Bob Bea, a specialist in catastrophic risk management and former well manager for Shell, told Nola.com that “When it comes to how we manage our platforms, pipelines, and wells, we here in the U.S. are not world leaders in risk management.” Desmongblog.com reported that oil sheen from affected sources has been spotted “along at least 20 miles of marsh and bayous that absorbed the full strength of the storm.” Wilma Subra, a chemist and technical adviser for the Louisiana Environmental Action Network, added: “All the focus at first was on that chlorine leak from BioLabs and the fire they had there, but a number of other facilities have had small leaks.”
Shipping navigation to and around the Port of Lake Charles, the 12th largest in the nation, which normally sees 1,200 ships aiming for the major petrochemical facilities and refineries pass through its vicinity annually, has been impaired.

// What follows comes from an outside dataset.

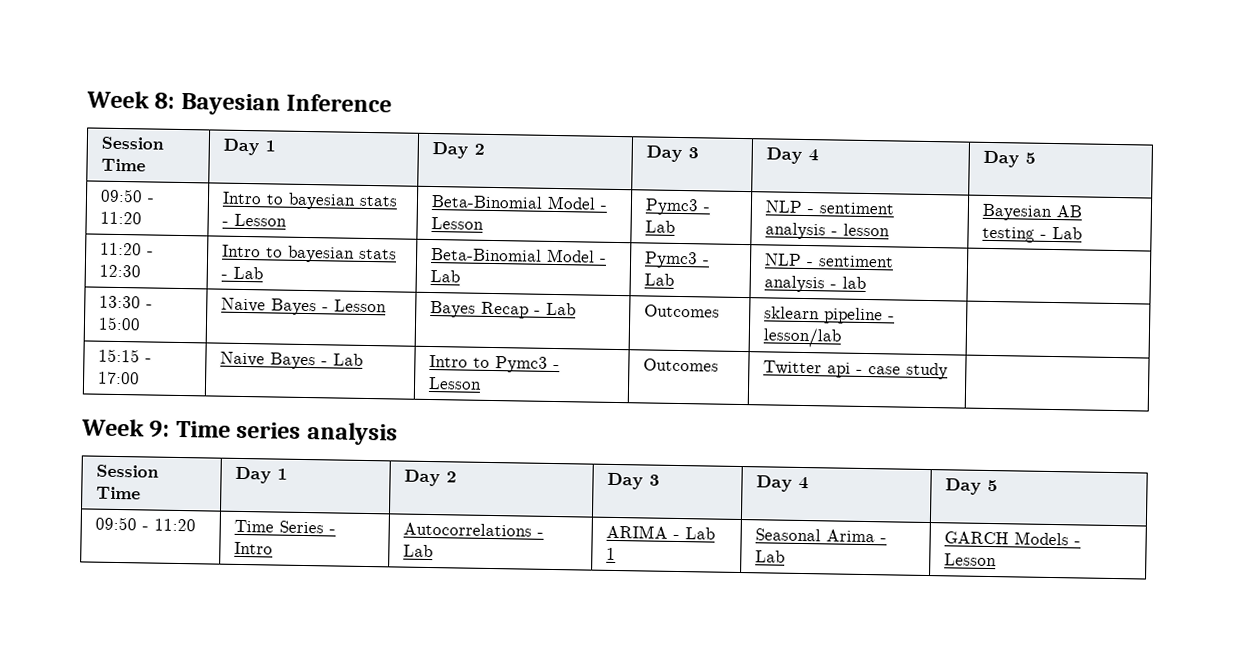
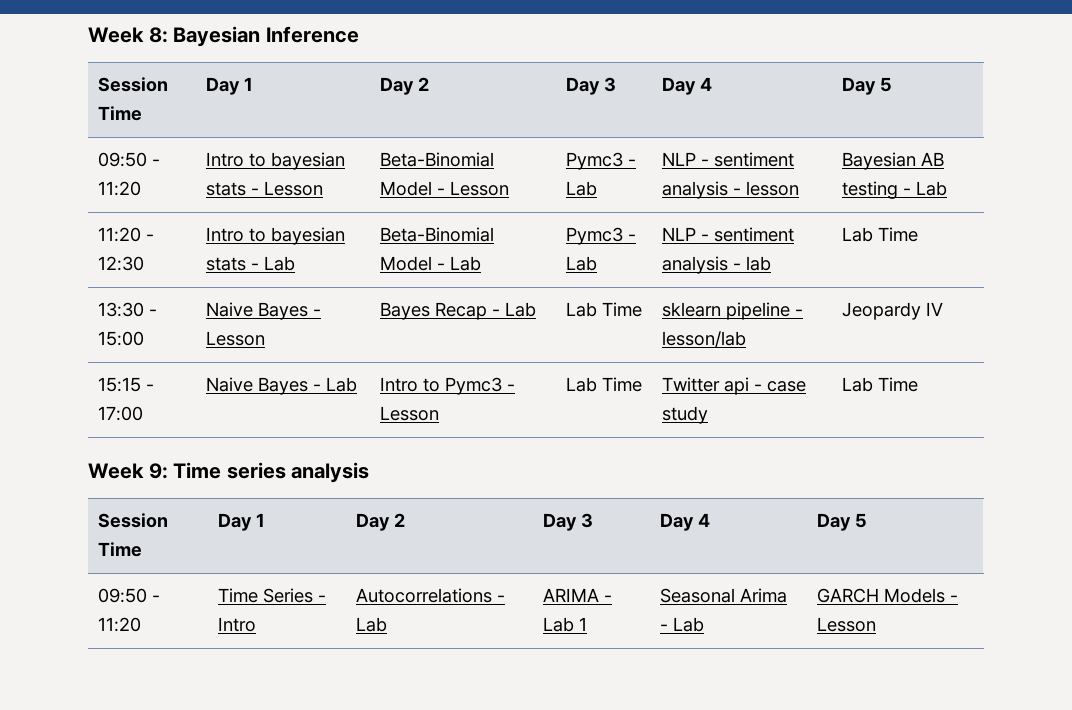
(866, 282) none -> [841,227,918,242] Lab Time
[643,304,720,318] Outcomes -> [565,302,642,317] Lab Time
(841, 337) none -> [841,302,943,320] Jeopardy IV
[642,358,719,372] Outcomes -> [565,377,642,392] Lab Time
(948, 371) none -> [841,377,918,392] Lab Time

Channing Hayden, navigation director at the Lake Charles Harbor and Terminal District, said that Lake Charles produces “about 6 percent of the nation’s fuel,” and that “[i]f you see a spike in gasoline prices, it’s going to have a lot to do with the situation in Lake Charles.”
In the vein of his criminal remark last month that the death toll from the COVID-19 pandemic—which is now more than 920,000 worldwide—“is what it is,” President Trump responded at a press briefing in Orange, Texas on August 30 that “you’ve had tremendous storms in Texas for many decades and for many centuries, and that’s the way it is.”
Trump speaks on behalf of an entire ruling capitalist class which has expressed its disinterest at every level of government in providing any progressive solution to the natural disasters conditioned by human-induced climate change.
Giving a cruder echo of Democratic Governor John Bel Edwards’ remark that it is “impossible” to determine when a large portion of southwest Louisiana will be inhabitable again following the hurricane, Trump continued: “We handle them as they come. All I can do is handle them as they come, and that’s what we do, and nobody has ever done a better job of it.”